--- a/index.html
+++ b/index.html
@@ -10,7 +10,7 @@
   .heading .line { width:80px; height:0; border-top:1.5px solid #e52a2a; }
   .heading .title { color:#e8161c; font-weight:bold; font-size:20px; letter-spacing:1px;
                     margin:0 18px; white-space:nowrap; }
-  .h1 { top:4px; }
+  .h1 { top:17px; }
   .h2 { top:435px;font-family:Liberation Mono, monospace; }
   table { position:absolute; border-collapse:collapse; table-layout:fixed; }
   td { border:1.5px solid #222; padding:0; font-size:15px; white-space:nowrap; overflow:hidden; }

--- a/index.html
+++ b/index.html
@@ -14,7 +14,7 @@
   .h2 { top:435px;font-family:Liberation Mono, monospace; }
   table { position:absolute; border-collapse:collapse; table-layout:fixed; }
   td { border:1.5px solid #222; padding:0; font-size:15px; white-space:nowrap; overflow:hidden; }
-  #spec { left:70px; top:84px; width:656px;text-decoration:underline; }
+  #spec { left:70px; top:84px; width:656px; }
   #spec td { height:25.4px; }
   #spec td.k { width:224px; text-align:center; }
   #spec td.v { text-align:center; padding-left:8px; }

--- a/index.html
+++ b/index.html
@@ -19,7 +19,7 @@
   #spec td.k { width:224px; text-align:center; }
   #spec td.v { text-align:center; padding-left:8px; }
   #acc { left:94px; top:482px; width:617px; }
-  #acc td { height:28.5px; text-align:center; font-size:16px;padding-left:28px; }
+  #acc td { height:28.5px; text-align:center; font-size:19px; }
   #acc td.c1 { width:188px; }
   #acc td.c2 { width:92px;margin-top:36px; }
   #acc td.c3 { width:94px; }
▬▬▬▬▬▬▬▬▬▬
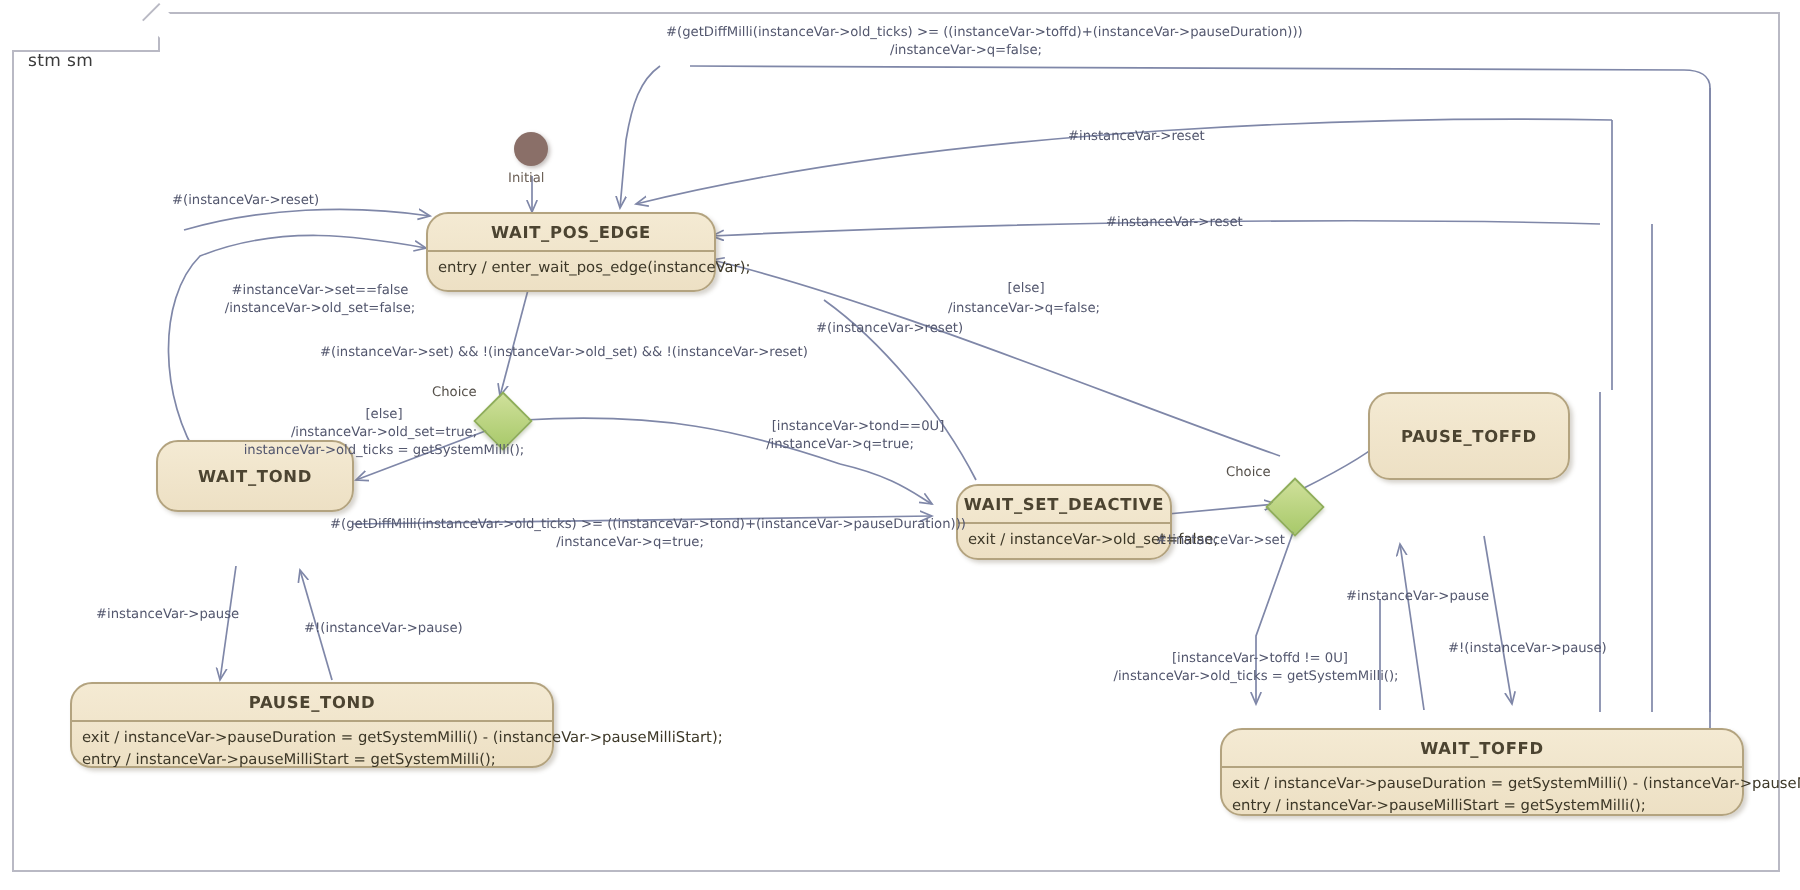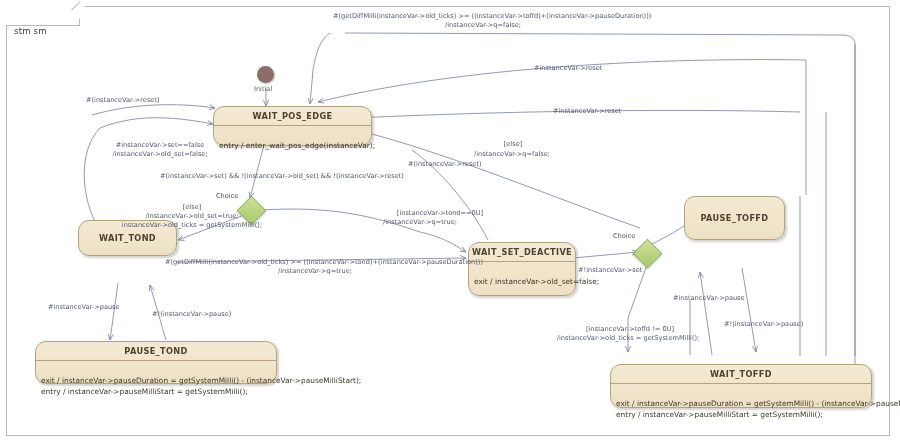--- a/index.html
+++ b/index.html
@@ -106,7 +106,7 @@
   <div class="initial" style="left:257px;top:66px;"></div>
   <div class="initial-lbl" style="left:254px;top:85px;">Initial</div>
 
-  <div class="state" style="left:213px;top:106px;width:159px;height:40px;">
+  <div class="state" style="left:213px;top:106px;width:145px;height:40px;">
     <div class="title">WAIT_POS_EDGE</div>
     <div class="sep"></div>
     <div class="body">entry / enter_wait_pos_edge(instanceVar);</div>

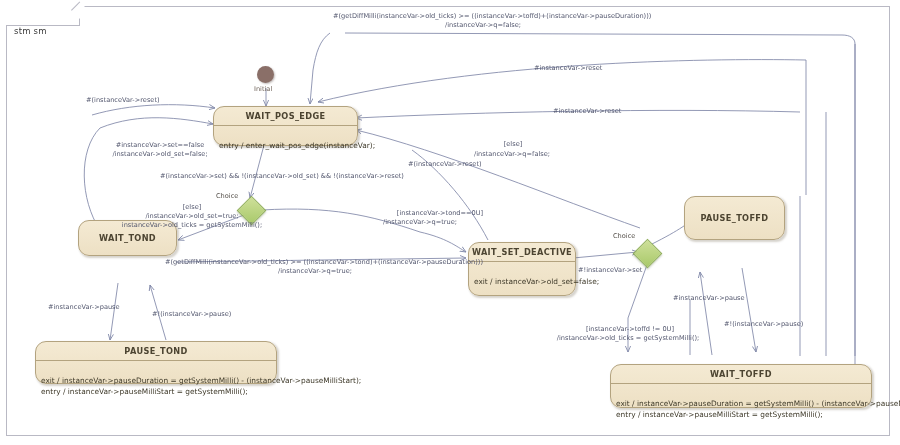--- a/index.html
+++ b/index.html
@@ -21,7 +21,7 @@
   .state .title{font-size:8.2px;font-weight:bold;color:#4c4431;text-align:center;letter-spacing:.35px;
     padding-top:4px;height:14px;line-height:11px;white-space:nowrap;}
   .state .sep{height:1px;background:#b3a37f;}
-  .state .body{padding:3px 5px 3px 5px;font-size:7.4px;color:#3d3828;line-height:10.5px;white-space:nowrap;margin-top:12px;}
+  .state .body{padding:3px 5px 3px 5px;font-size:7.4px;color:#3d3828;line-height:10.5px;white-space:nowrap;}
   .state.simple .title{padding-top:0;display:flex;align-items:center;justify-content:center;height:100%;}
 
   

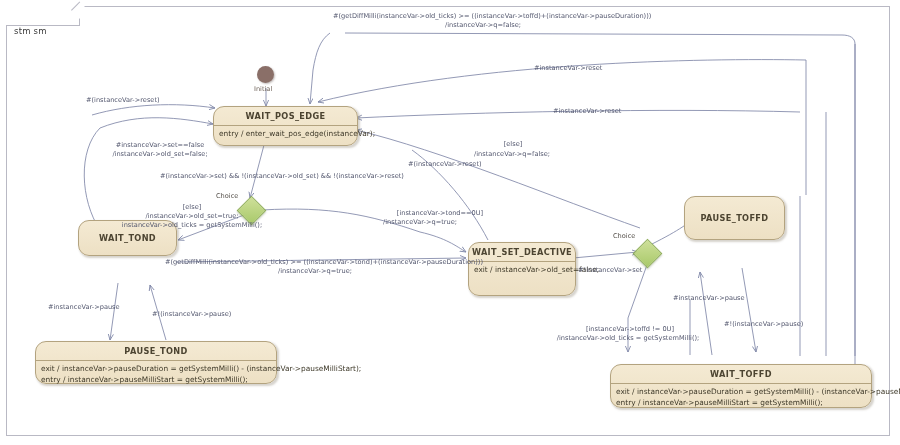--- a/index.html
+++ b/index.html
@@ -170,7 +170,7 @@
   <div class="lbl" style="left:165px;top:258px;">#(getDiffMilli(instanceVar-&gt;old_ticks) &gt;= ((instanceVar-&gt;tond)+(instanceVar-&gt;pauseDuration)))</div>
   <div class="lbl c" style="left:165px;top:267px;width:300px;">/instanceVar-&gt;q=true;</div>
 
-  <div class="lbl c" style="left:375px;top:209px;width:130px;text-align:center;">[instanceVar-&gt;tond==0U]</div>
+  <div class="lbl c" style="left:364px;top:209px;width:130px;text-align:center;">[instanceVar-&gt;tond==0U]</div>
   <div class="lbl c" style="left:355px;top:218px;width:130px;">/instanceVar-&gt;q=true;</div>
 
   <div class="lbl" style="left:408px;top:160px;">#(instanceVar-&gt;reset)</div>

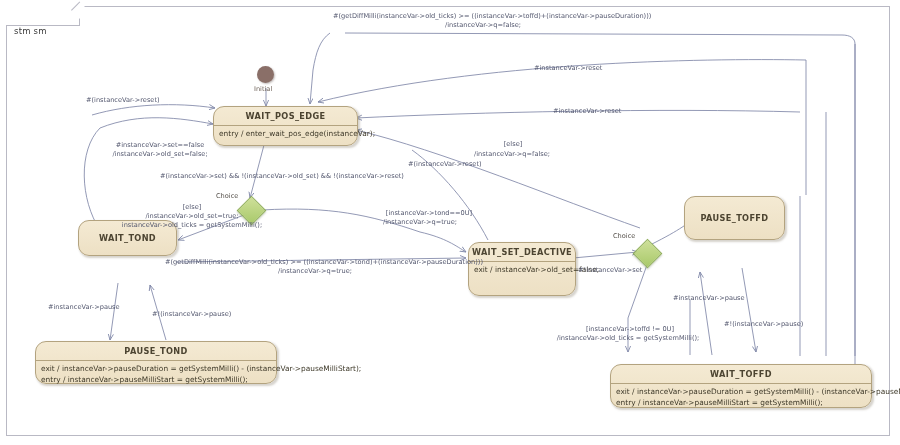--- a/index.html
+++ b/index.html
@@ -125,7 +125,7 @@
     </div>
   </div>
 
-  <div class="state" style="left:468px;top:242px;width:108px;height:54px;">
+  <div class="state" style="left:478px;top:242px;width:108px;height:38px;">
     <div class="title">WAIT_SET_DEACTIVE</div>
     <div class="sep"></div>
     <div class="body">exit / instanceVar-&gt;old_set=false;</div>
▬▬▬▬▬▬▬▬▬▬
Exercise → Which lines of the listing contain the string "weight"? Copy every one of them.

Output of the exercise →
   .heading .title { color:#e8161c; font-weight:bold; font-size:20px; letter-spacing:1px;
   .state .title{font-size:8.2px;font-weight:bold;color:#4c4431;text-align:center;letter-spacing:.35px;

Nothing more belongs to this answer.